I can hardly claim that these works or artists are representative of shôjo manga as a whole, but in such an enormous and diverse genre, no single volume could ever make such a claim. They were chosen for a variety of reasons, including practical considerations, such as access to translation rights and the realities of the English language comics market. But first and foremost they were chosen for their quality. Like any other mass-produced, popular medium, shôjo manga include a lot of works that have no more lasting value than last summer’s Hollywood blockbuster or the bulk of American sitcoms. But because every shôjo manga is ultimately the creation of one artist working with one editor and a small staff of assistants, the genre is far less susceptible to the kind of corporate homogenization and executive meddling that afflicts complex, high-tech media such as commercial film and television. Even in the most clichéd, potboiler shôjo manga, the creativity of the individual artist cannot help but shine through.

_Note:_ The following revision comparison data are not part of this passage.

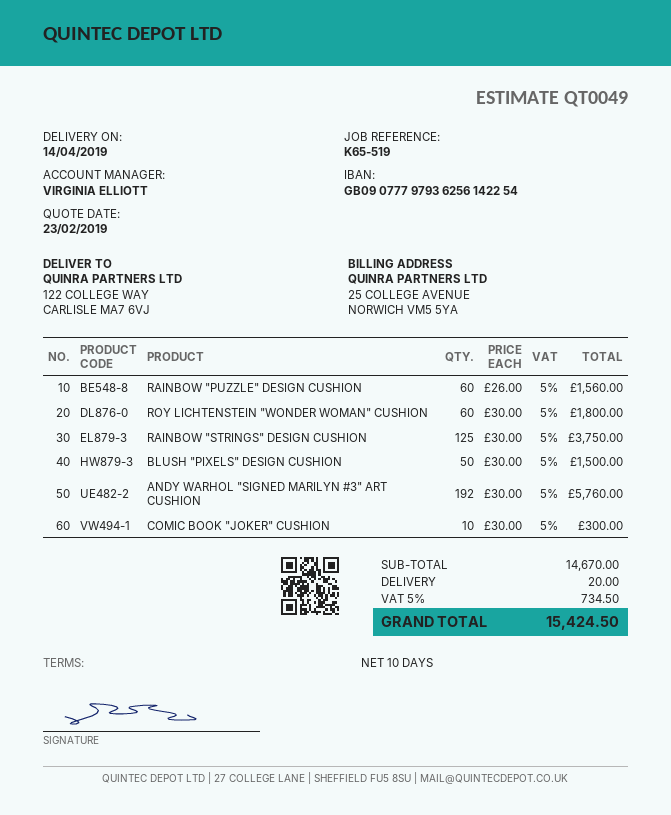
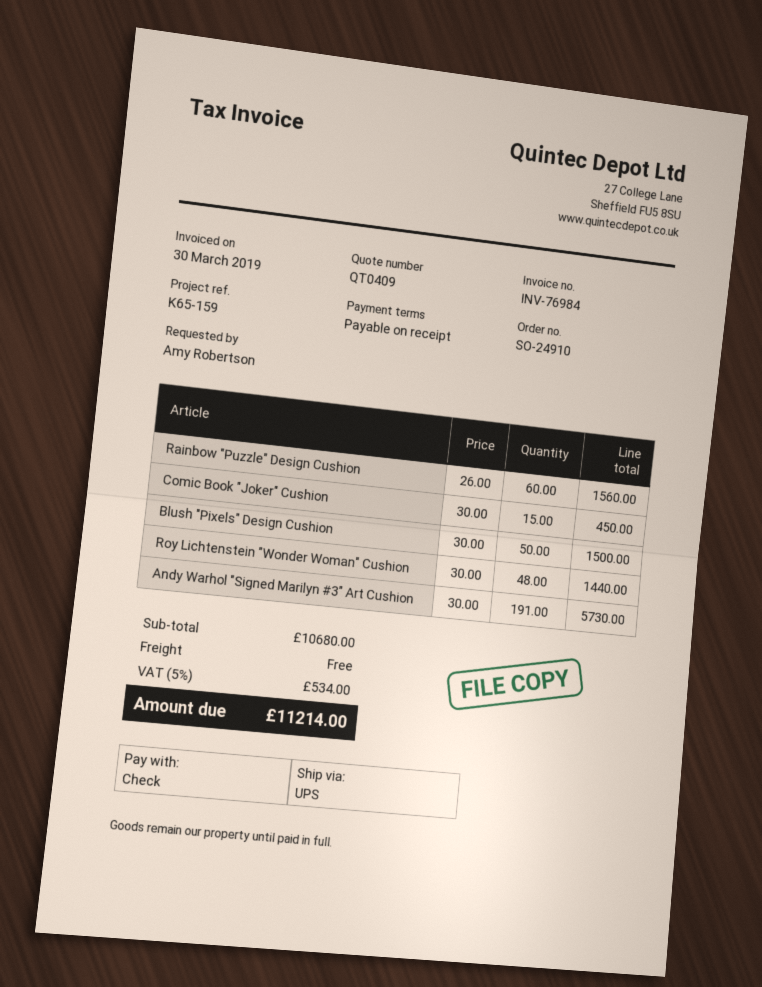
quote number: QT0049 -> QT0409
payment terms: 10 days -> on receipt
reference: K65-519 -> K65-159
ROY LICHTENSTEIN "WONDER WOMAN" CUSHION: 60 x 30.00 = 1800.00 -> 48 x 30.00 = 1440.00
RAINBOW "STRINGS" DESIGN CUSHION: 125 x 30.00 = 3750.00 -> none
ANDY WARHOL "SIGNED MARILYN #3" ART CUSHION: 192 x 30.00 = 5760.00 -> 191 x 30.00 = 5730.00
COMIC BOOK "JOKER" CUSHION: 10 x 30.00 = 300.00 -> 15 x 30.00 = 450.00
subtotal: 14670.00 -> 10680.00
shipping: 20.00 -> 0.00
tax: 5% = 734.50 -> 5% = 534.00
total: 15424.50 -> 11214.00

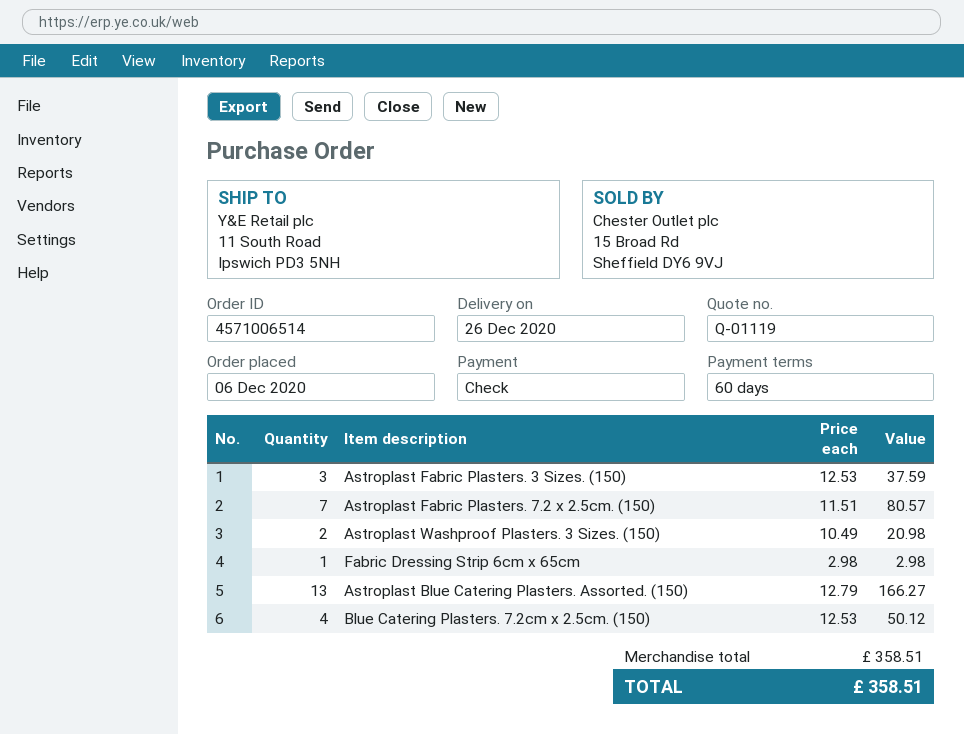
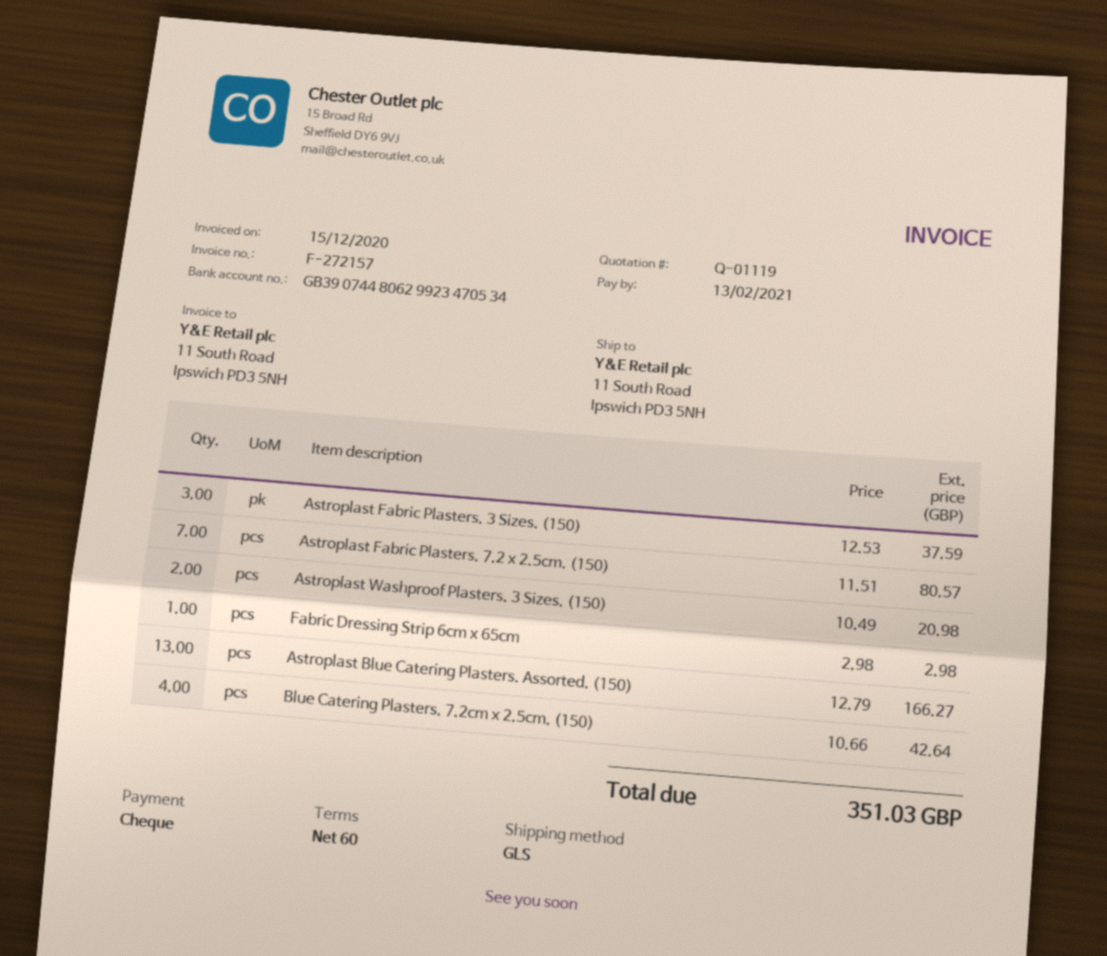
Blue Catering Plasters. 7.2cm x 2.5cm. (150): 4 x 12.53 = 50.12 -> 4 x 10.66 = 42.64
total: 358.51 -> 351.03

This is perhaps the most remarkable aspect of this genre – an aspect that was completely overlooked in that dreadful New York Times article: shôjo manga is a commercially lucrative genre that provides Japanese women not only with an outlet for creative expression, but economic autonomy and the respect of society as well. Further, because it is so popular, it allows female artists to collectively reach practically every Japanese girls and to convey a message to, or even serve as role models for, those girls. So powerful is this genre that even tens of thousands of women and girls who can’t make a living from manga have developed a vibrant and popular amateur manga market in which they can express themselves free of any editorial or commercial constraints. Even these amateur artists enjoy the loyalty of hundreds of thousands of readers across Japan, and many even manage to make a profit or break into the « pros ».
Seen in this light, Japan’s comics for girls and women are not a means of imposing patriarchal definitions of femininity on passive « Madame (or Miss) Butterflies », but a unique forum in which Japanese girls and women can discuss and debate among each other (and now you) what it means to be a Japanese girl, a woman, a human being in relationships with other human beings.
Can you think of an American parallel?
Matt Thorn is earning a Ph.D. in anthropology at Columbia University; his dissertation is on Japanese shôjo manga. His translations for Viz Comics include Four Shôjo Stories, A, A’ (A, A Prime), Sanctuary, Nausicaä of the Valley of the Wind, Horobi, 2001 Nights, Mermaid Forest, and Mermaid’s Scar.